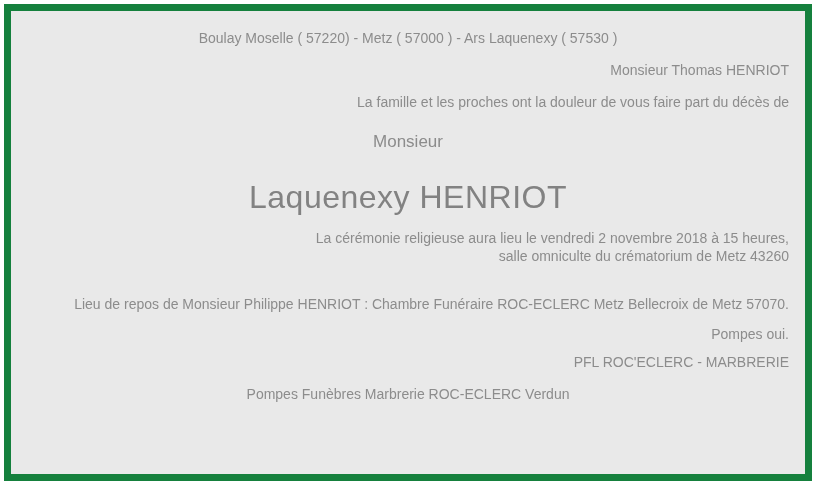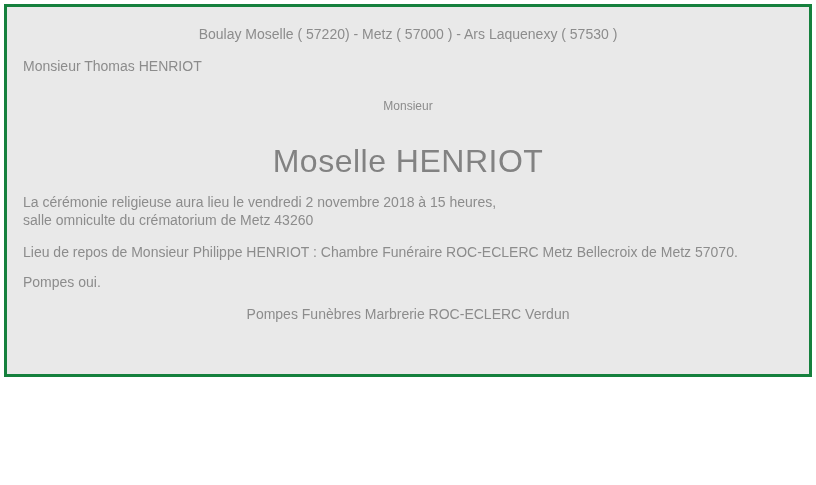"Boulay Moselle ( 57220) -" .notice-card { border: 3px solid #15803d -> 7px solid #15803d; height: 373px -> 477px }
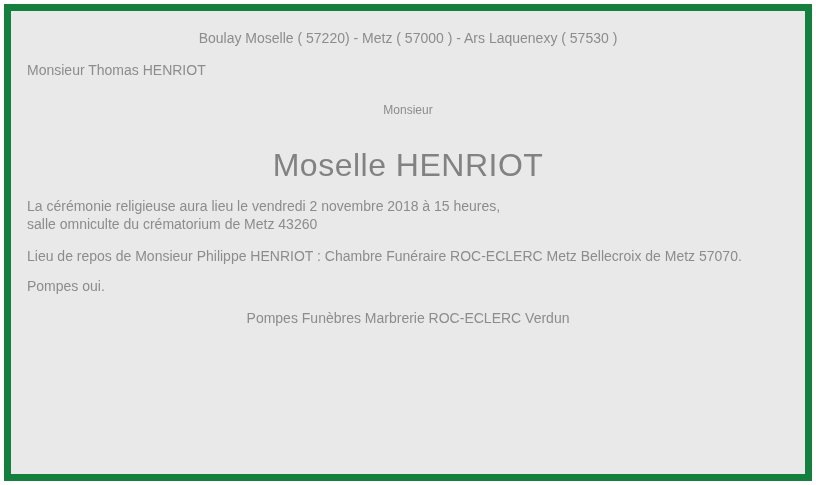"Monsieur Thomas HENRIOT" .notice-card p { text-align: left -> right }
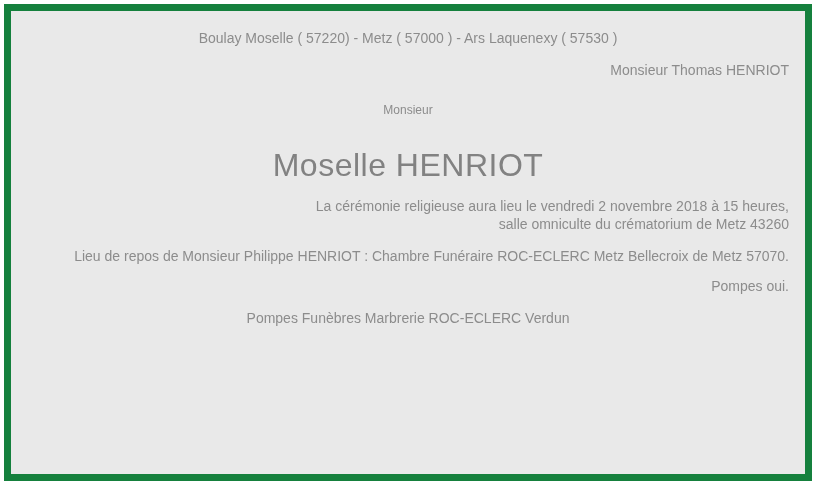"La famille et les proches" p.announcement-line { html: none -> <p>La famille et les proches ont la douleur de vous faire part du décès de</p> }
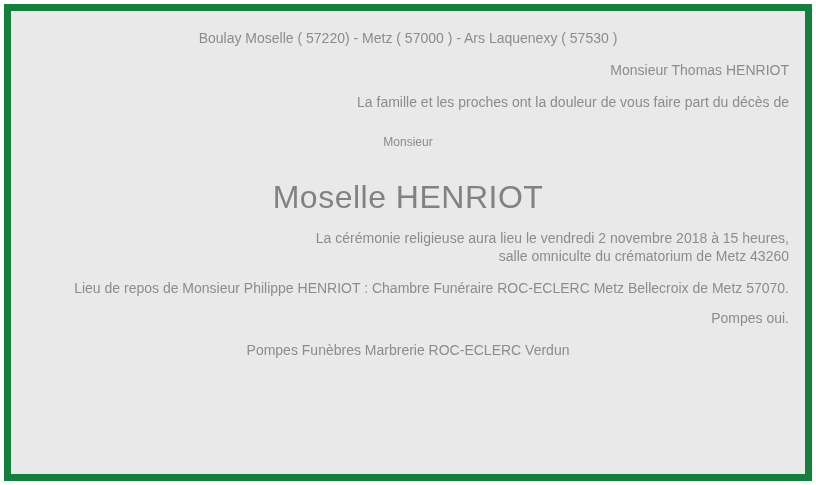"Monsieur" p.civility-line { font-size: 12px -> 17px }
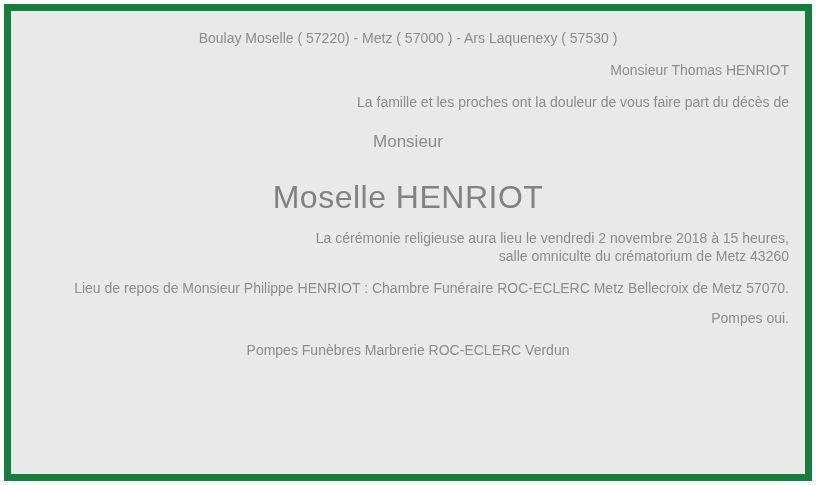"Moselle HENRIOT" h1.deceased-name { text: Moselle -> Laquenexy }
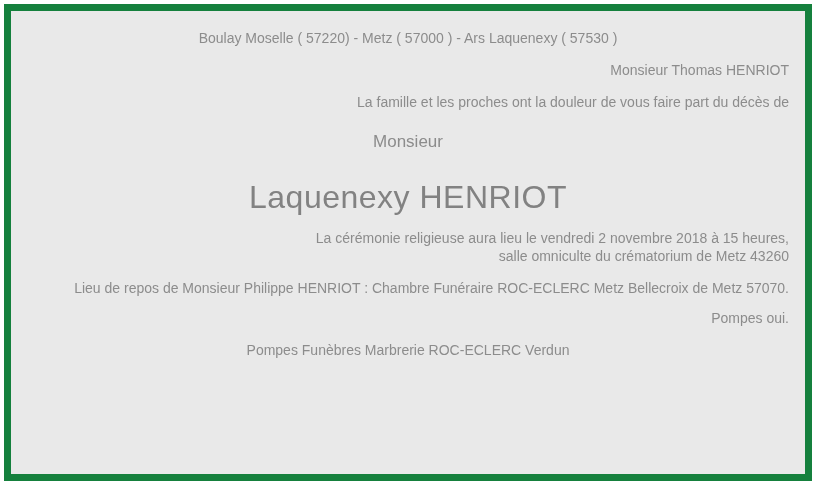"Lieu de repos de Monsieur" p.repose-line { margin-top: 14px -> 30px }
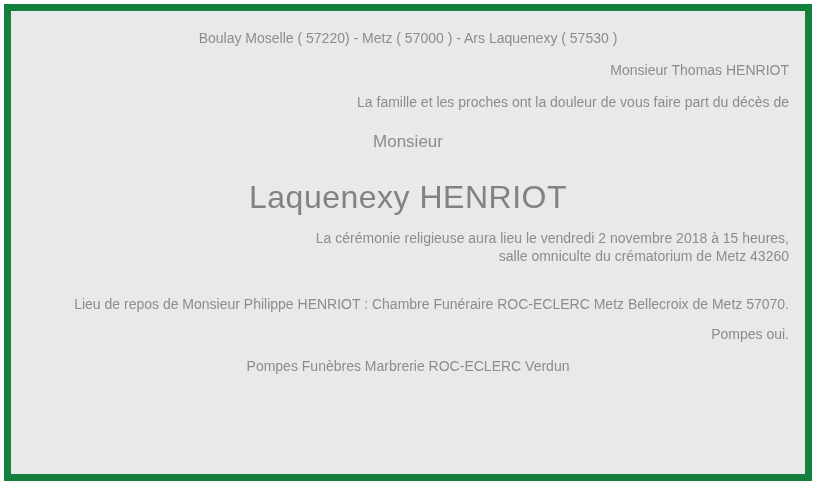"PFL ROC'ECLERC - MARBRERIE" p.home-line { html: none -> <p>PFL ROC'ECLERC - MARBRERIE</p> }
-------
(Aim of the task):
Could you reproduce every entry exactly, leaving out the pictures?

(Final answer):
"Boulay Moselle ( 57220) -" .notice-card { border: 3px solid #15803d -> 7px solid #15803d; height: 373px -> 477px }
"Monsieur Thomas HENRIOT" .notice-card p { text-align: left -> right }
"La famille et les proches" p.announcement-line { html: none -> <p>La famille et les proches ont la douleur de vous faire part du décès de</p> }
"Monsieur" p.civility-line { font-size: 12px -> 17px }
"Moselle HENRIOT" h1.deceased-name { text: Moselle -> Laquenexy }
"Lieu de repos de Monsieur" p.repose-line { margin-top: 14px -> 30px }
"PFL ROC'ECLERC - MARBRERIE" p.home-line { html: none -> <p>PFL ROC'ECLERC - MARBRERIE</p> }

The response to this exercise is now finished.